Merkels schlechtes Gewissen
: KOMMENTAR VON LUKAS WALLRAFF

Es war ein Glück im Unglück, dass Recep Tayyip Erdogan ausgerechnet in dieser Woche zu einem lange geplanten Besuch nach Deutschland kam. Der türkische Ministerpräsident hat mit seinen klugen Worten am Ort der Brandkatastrophe in Ludwigshafen, vor allem mit seinem Lob für die deutsche Polizei und die Feuerwehr, entscheidend dazu beigetragen, die türkischen Medien zu bremsen, die tagelang vorschnell einen Verdacht als Fakt darstellten. Erdogan half, das Misstrauen abzubauen und die türkischstämmigen Bürger zu beruhigen. Die deutschen Politiker, die das allein nicht schafften, müssten dem Gast aus Ankara also dankbar sein.

Erst recht ist zu begrüßen, dass Erdogan die türkischen Migranten zur Integration aufruft und an sie appelliert, die deutsche Staatsbürgerschaft anzunehmen. Manchen Parlamentariern in Berlin geht Erdogans Engagement in Deutschland jedoch zu weit. Sie kritisieren den türkischen Regierungschef, weil er am Sonntag in Köln türkisch reden möchte, ohne Übersetzer. Andere halten ihm vor, er wolle mit seinen Auftritten nur innenpolitisch punkten. Dieser Vorwurf ist zwar nicht aus der Luft gegriffen, aber ziemlich billig. Welcher Politiker auf Auslandsreisen denkt nicht ans heimische Publikum?

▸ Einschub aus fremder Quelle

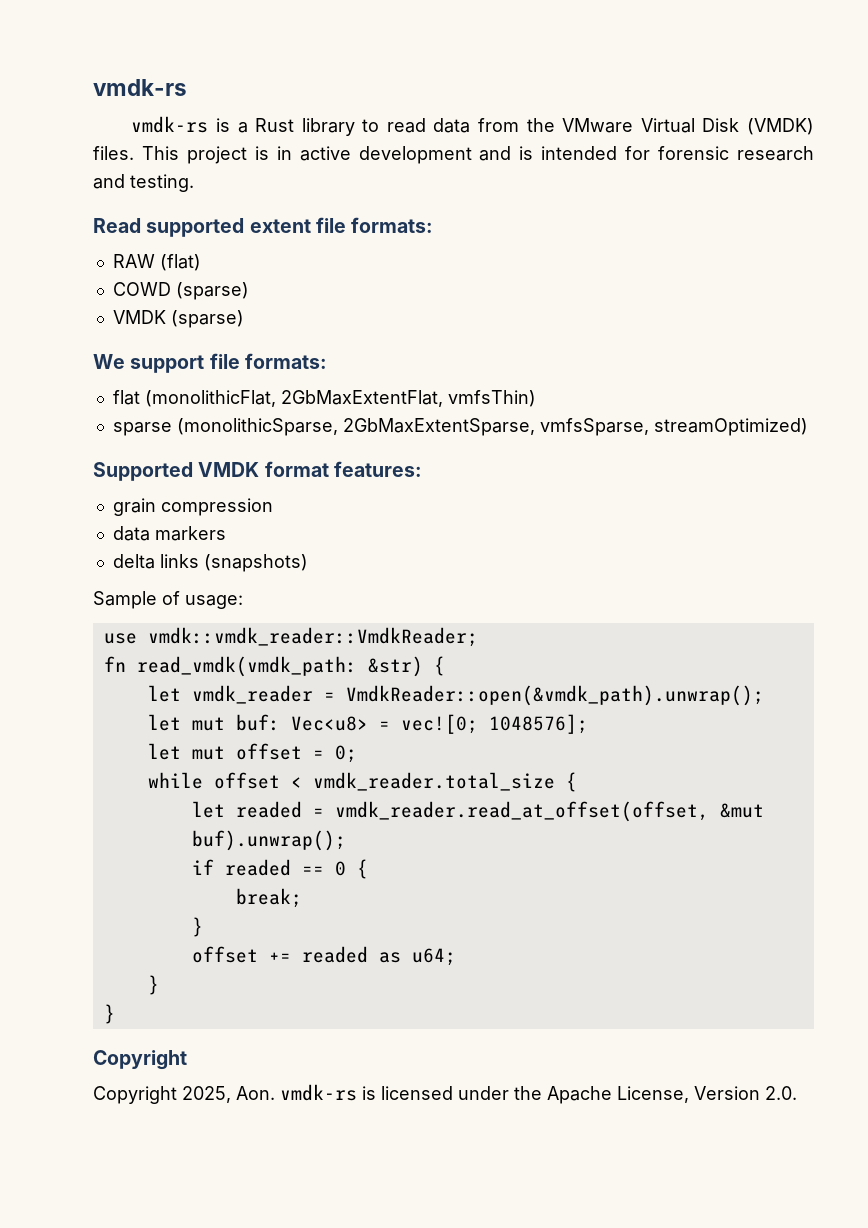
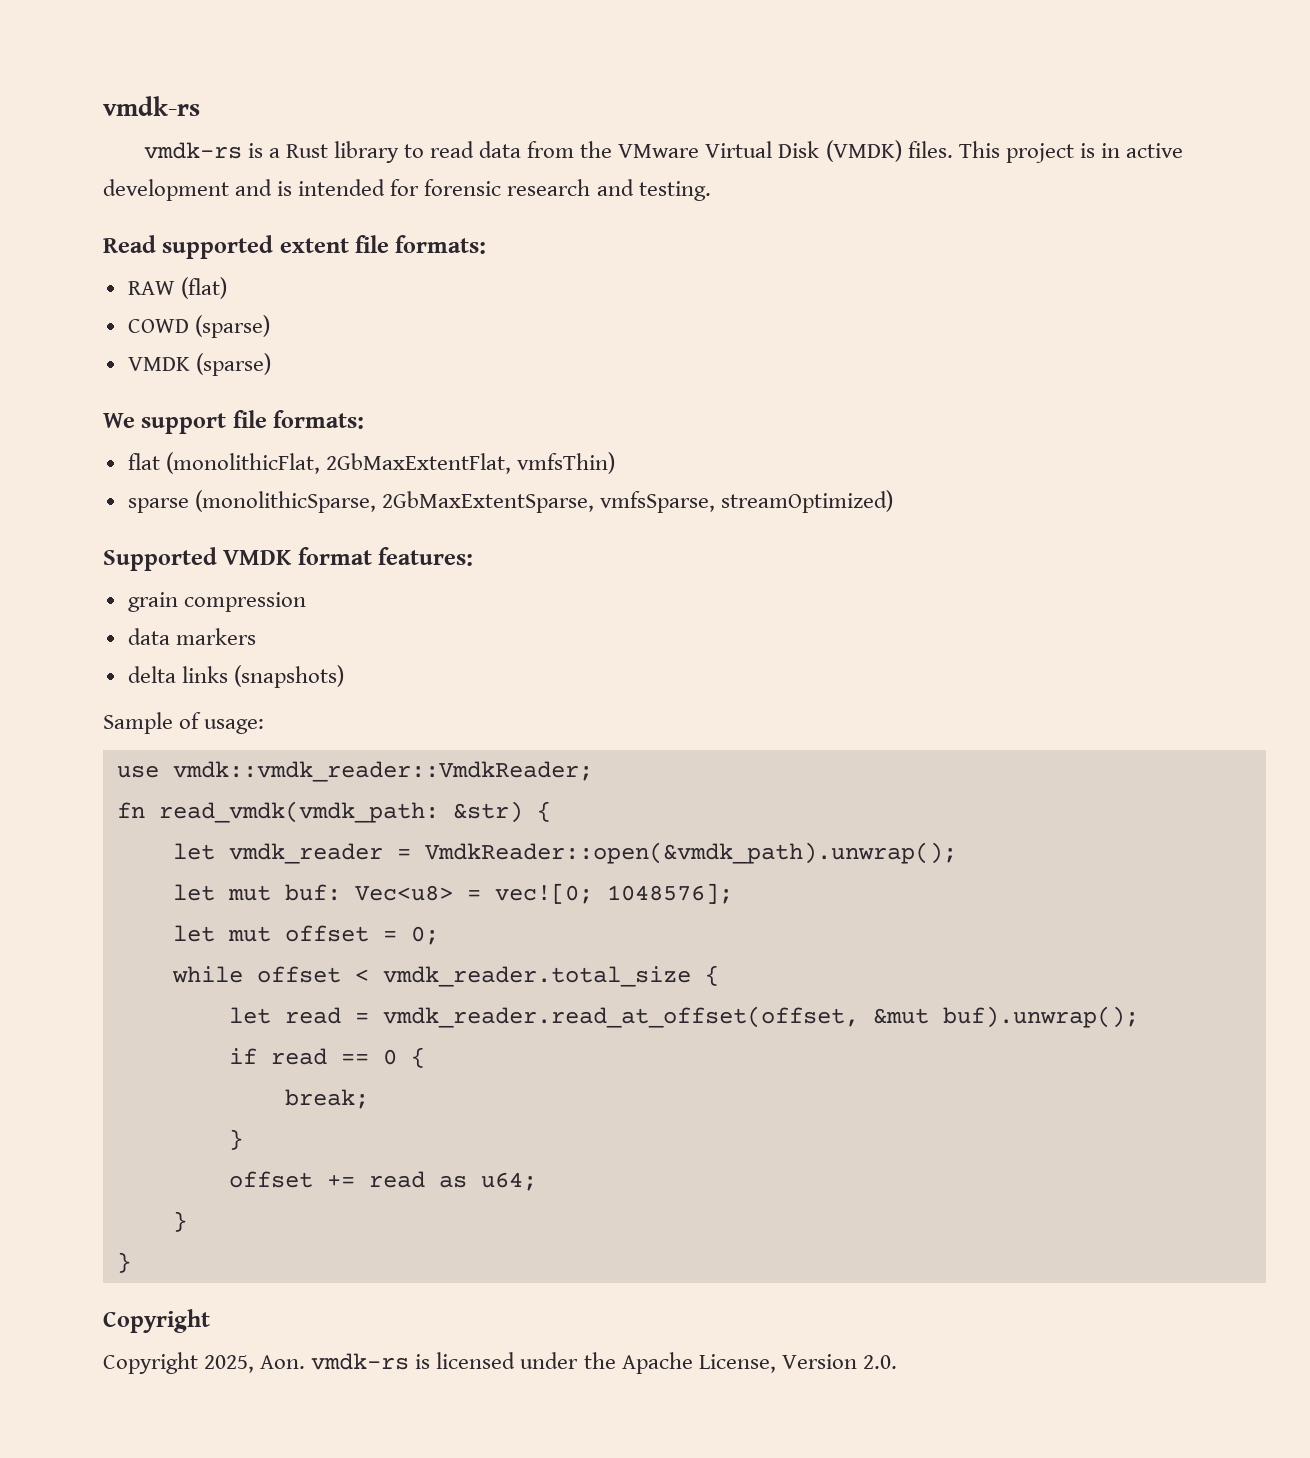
- let readed = vmdk_reader.read_at_offset(offset, &mut buf).unwrap();
+ let read = vmdk_reader.read_at_offset(offset, &mut buf).unwrap();
- if readed == 0 {
+ if read == 0 {
- offset += readed as u64;
+ offset += read as u64;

Sicher möchte sich auch Erdogan profilieren – als Vater aller Türken, inklusive jener, die in Deutschland leben. Doch könnte er diese Rolle so erfolgreich spielen, wenn die 2,7 Millionen Deutschtürken zwischen Flensburg und Garmisch wirklich akzeptiert und angenommen würden? Die Kritik an Erdogan zeigt deshalb vor allem eines: dass er einen wunden Punkt getroffen hat. Die Integration funktioniert noch nicht. Aus den Äußerungen der Kanzlerin, die am Freitag von einem „gemeinsamen Land“ sprach, das sie mit den Migranten bauen wolle, war schlechtes Gewissen herauszuhören.

Angela Merkels freundliche Worte helfen wenig, solange sie durch ihre eigene Politik konterkariert werden. Wer dafür sorgt, dass hier geborene Migrantenkinder bei Fehlverhalten abgeschoben werden, und wer fremdenfeindliche Wahlkämpfer wie Roland Koch ausdrücklich unterstützt, darf sich nicht wundern, dass sich viele Deutschtürken Erdogan zuwenden.